Na sua vida de 29 anos, Nadege foi recuperando a sua autoestima – “No meu próprio país, onde fui violada pelo meu marido e pelos irmãos do meu marido, já não tinha confiança em mim própria. Achava-me um farrapo” – mas na Europa, encontrou “mulheres com direitos”

“Na Europa, senti que, finalmente, podia sentir-me igual aos outros e dizer que não, se quisesse. É isso que estou a fazer agora. Agora posso ficar durante muito tempo sem ter nada a ver com um homem. Não me sinto obrigada a fazê-lo. Isso significa que estou a recuperar a minha dignidade de mulher”, explica.
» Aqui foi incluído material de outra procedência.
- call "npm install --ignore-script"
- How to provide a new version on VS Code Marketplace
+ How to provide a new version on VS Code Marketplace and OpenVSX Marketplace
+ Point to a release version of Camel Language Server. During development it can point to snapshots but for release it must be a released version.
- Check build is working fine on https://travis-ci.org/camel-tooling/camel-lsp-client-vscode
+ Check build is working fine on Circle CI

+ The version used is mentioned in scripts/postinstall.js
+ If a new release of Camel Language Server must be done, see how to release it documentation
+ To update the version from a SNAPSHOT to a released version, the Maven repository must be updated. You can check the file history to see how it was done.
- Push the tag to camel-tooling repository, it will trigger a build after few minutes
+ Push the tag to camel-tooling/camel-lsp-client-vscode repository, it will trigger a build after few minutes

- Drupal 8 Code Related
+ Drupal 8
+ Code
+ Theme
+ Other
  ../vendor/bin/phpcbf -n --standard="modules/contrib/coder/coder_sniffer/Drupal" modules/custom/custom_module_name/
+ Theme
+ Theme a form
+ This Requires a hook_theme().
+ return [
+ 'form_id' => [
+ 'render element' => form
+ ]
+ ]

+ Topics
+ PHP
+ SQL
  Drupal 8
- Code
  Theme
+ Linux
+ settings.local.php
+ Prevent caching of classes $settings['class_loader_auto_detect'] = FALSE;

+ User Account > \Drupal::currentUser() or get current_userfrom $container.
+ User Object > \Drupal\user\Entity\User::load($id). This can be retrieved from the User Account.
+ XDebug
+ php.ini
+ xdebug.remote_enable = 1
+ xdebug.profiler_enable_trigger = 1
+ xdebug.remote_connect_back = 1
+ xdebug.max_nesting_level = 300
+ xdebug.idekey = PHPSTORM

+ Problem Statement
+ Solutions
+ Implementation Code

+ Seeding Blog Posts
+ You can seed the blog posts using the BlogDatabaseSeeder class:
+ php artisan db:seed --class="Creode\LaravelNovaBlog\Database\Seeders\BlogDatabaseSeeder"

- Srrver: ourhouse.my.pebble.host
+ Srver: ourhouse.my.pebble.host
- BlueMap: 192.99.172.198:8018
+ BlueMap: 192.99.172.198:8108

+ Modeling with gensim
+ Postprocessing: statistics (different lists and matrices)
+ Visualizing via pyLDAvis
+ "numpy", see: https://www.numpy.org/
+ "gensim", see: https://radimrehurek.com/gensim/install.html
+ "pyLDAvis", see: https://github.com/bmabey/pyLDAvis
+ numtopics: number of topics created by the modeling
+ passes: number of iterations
Nadege Ilick tem quatro filhos e todos têm sonhos a construir em Portugal: “A Brenda, a minha primeira filha, gostaria de ser uma grande informática; o Lucien, o segundo, o seu sonho é jogar futebol. O mesmo se passa com o Juan, o mais teimoso – o seu sonho é jogar futebol. E o mais novo, o seu sonho é combater boxe”.

A jovem, que trabalha numa cozinha numa IPSS em Braga, e que nos tempos livres constrói a sua casa para que as despesas sejam menores, que conseguiu pagar uma cirurgia à sua mãe no país natal para que esta não falecesse, afirma que hoje não tem vergonha de si.

“Ao falar já não tenho vergonha de mim próprio. Quando falo com outras pessoas, não peço piedade, porque não quero que ninguém tenha pena de mim. Isso permitiu-me curar as minhas feridas e quero que as pessoas me vejam tal como sou, a Nadege que sou hoje e não a Nadege de outrora. Para mim, é muito importante contar a minha história, porque há outras pessoas na mesma situação e não se atrevem a falar. Não se atrevem a falar, morrem de tristeza, morrem com esta ferida no coração. E, para mim, isso é muito importante, porque prefiro falar para que os outros tenham a coragem de o fazer”, conta.

O padre João Torres, responsável pelo projeto de reinserção de reclusos no presépio de Priscos, explica à Agência ECCLESIA que durante 12 meses o lugar convida a incluir e integrar reclusos, e que durante o mês de dezembro procuram olhar as vítimas de crimes que são cometidos.